I have so much admiration for every one of you carers. You are all special people who deserve some love and praise for the wonderful jobs you are doing.
 

jenniferjean

Registered User
Apr 2, 2016
925
0
Basingstoke, Hampshire
The sad part is that it isn’t the help that is always needed, it is the emotional support that would make all the difference. I find that family don’t really understand what caring is all about. To me it’s not the extra work involved, although this can take its toll, it is the loss of the person you loved, even though they are still with you.
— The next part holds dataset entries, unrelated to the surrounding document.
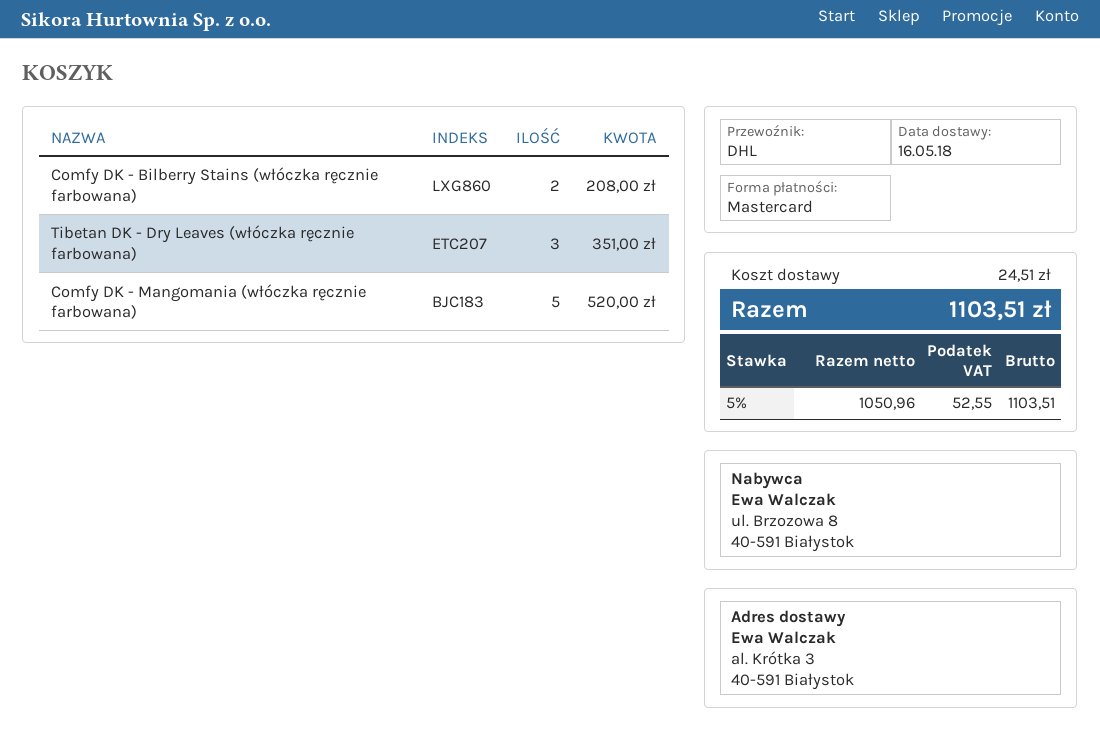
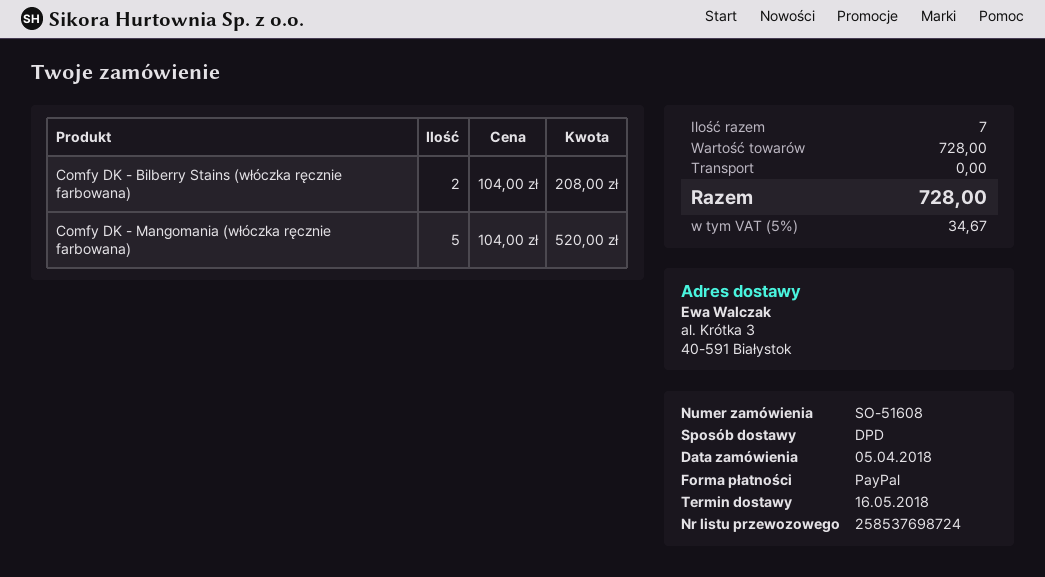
payment method: Mastercard -> PayPal
shipping method: DHL -> DPD
Tibetan DK - Dry Leaves (włóczka ręcznie farbowana): 3 for 351.00 -> none
shipping: 24.51 -> 0.00
tax: 5% = 52.55 -> 5% = 34.67
total: 1103.51 -> 728.00

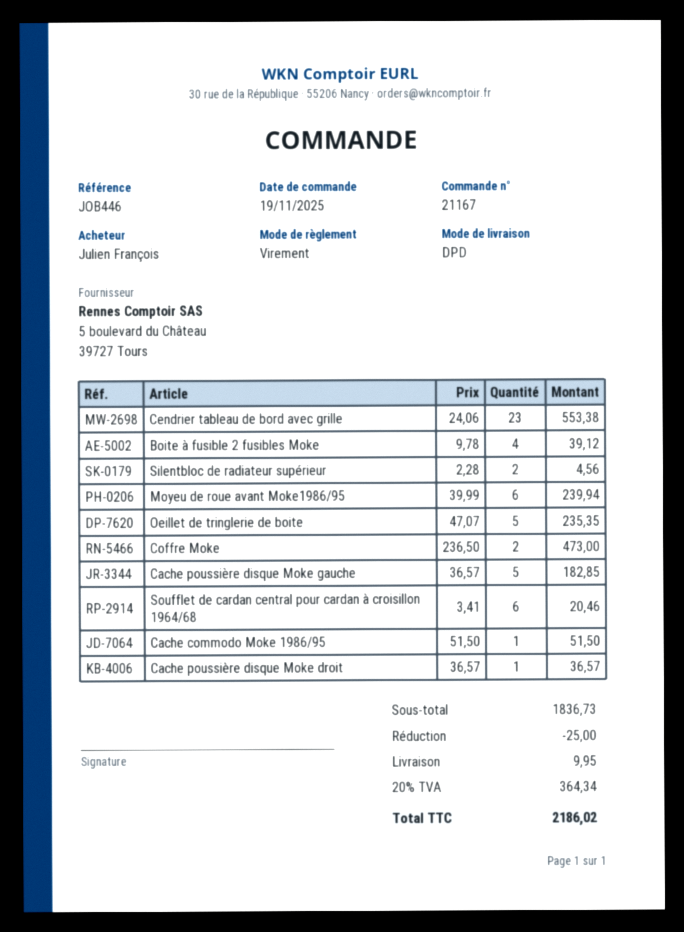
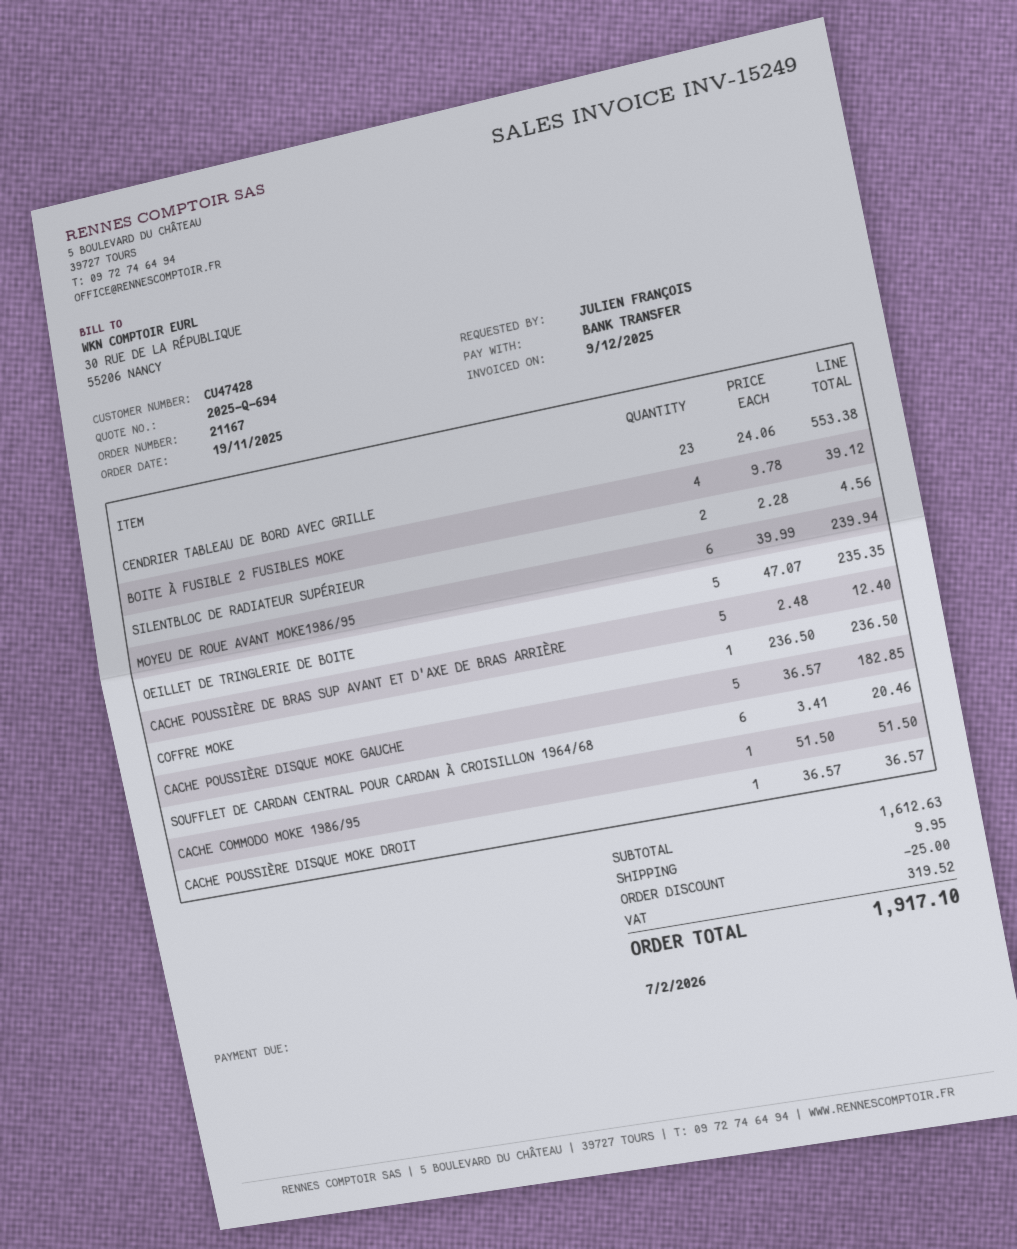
Coffre Moke: 2 x 236.50 = 473.00 -> 1 x 236.50 = 236.50
CACHE POUSSIÈRE DE BRAS SUP AVANT ET D'AXE DE BRAS ARRIÈRE: none -> 5 x 2.48 = 12.40
subtotal: 1836.73 -> 1612.63
tax: 364.34 -> 319.52
total: 2186.02 -> 1917.10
I feel like someone came into my happy home and took away the husband I loved, someone whom I respected and was my best friend and replaced him with a needy child. I find myself saying at times “I hate him” which I know I don’t, I just hate this disease that took my adored husband away. Just a little phone call asking how ‘you’ are can mean the world. Someone to give you praise for doing a wonderful job would make you feel so much better about yourself. The loneliness is the hardest part.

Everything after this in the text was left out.